Aus dem gleichen Jahr ist ein Bericht über Wegebauarbeiten nach Tanneberg überliefert. Ein subtiler Kommentar offenbart, dass der Schulmeister die schildbürgerartige Arbeitsweise der Baukommission, die von den dörflichen Großbauern gebildet worden war, mit einiger Schadenfreude betrachtete: Der Weg nach Tanneberg sollte ein Normalweg werden. Auf Anordnung der gewählten Wegebaukommission wurde er zuerst rund gemacht. Hierauf wurden viele Ruthen Sand aufgefahren... Dadurch war der an sich schmale Weg zu rund, so daß sich zwei hochbeladene Wagen nicht ausbiegen konnten, einer mußte umfallen. Da es ein Sandweg geworden war konnte ein schwerbeladener Wagen auf demselben nur fortbewegt werden, wenn vier kräftige Pferde vorgespannt wurden. Die Baukommission mußte daher auf andere Besserungsmittel sinnen. Sie nahm den Scherenpflug, pflügte den hochaufgeschütteten Sand unter und kam auf den glücklichen Gedanken verschiedene Ruthen Lehm auffahren zu lassen, wodurch etwas Festigkeit des Weges bewirkt wurde. Sämtlich kostete dieses Weg ca. 600 M. Doch werden andere Communen denselben jedenfalls nicht zum Muster nehmen. Alles will gelernt sein und wenn sich die Leute noch so klug dünken.

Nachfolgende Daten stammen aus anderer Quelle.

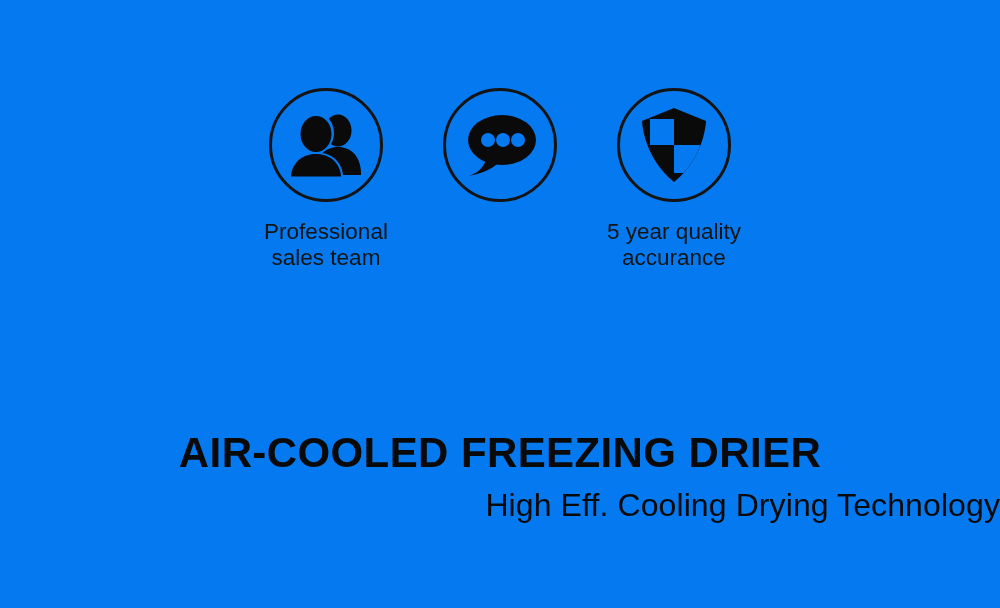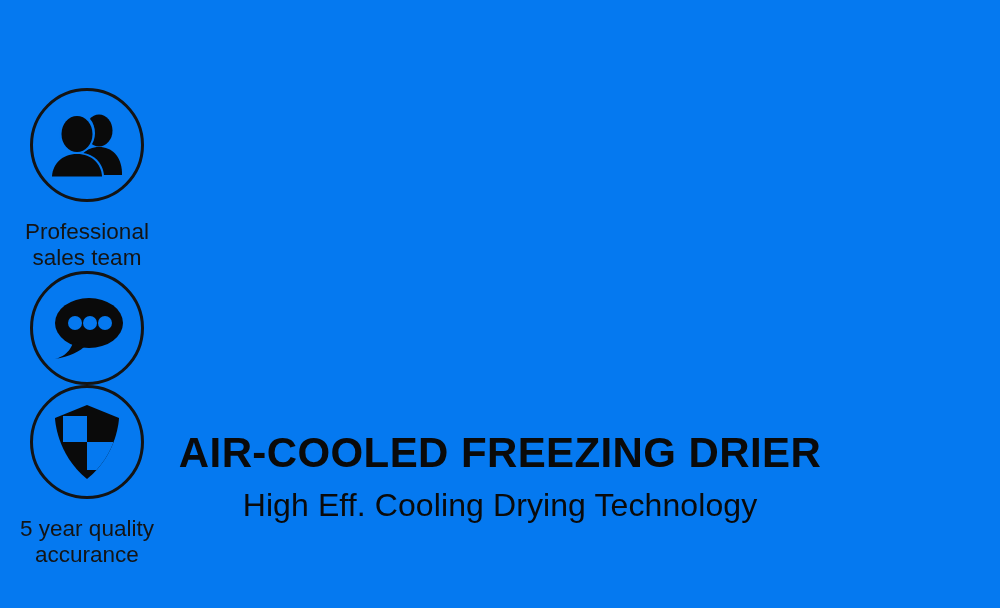--- a/index.html
+++ b/index.html
@@ -28,7 +28,6 @@
     left: 0;
     width: 1000px;
     display: flex;
-    flex-direction: column;
     justify-content: center;
     align-items: flex-start;
   }

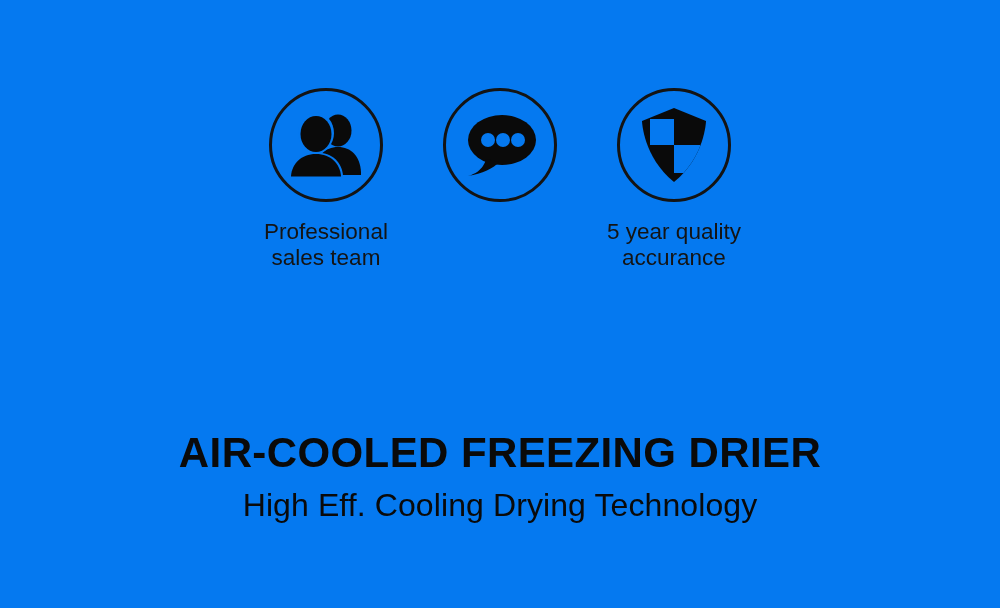--- a/index.html
+++ b/index.html
@@ -87,6 +87,7 @@
     color: #0a0a0a;
     margin: 0;
     letter-spacing: 0.1px;
+    text-align: right;
   }
 </style>
 </head>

Auch später diente die Schulchronik nicht allein der Faktendokumentation, sondern sie gewährte dem Lehrer die Möglichkeit, seine sicherlich nicht von jedem Dorfbewohner geteilte Sicht auf den Zeitenlauf zu bekunden. Im Februar des Inflationsjahres 1923 schrieb er: Bei einem 2 3 Mill. Gehalt kann nur von einem kläglichen Einkommen die Rede sein, und man wünschte allgemein die frühere Zeit mit seinem Einkommen zurück. Die Bauern, vor allen Dingen die größeren, konnten von einer guten Zeit reden. Sie bauten darum Scheunen, Ställe u. größere Wohnhäuser. Auch die Glashütte errichtete einen zweiten Ofen und Lagerräume.
Glücklicherweise führen an einigen Schulen engagierte Lehrer noch heute eine Schulchronik.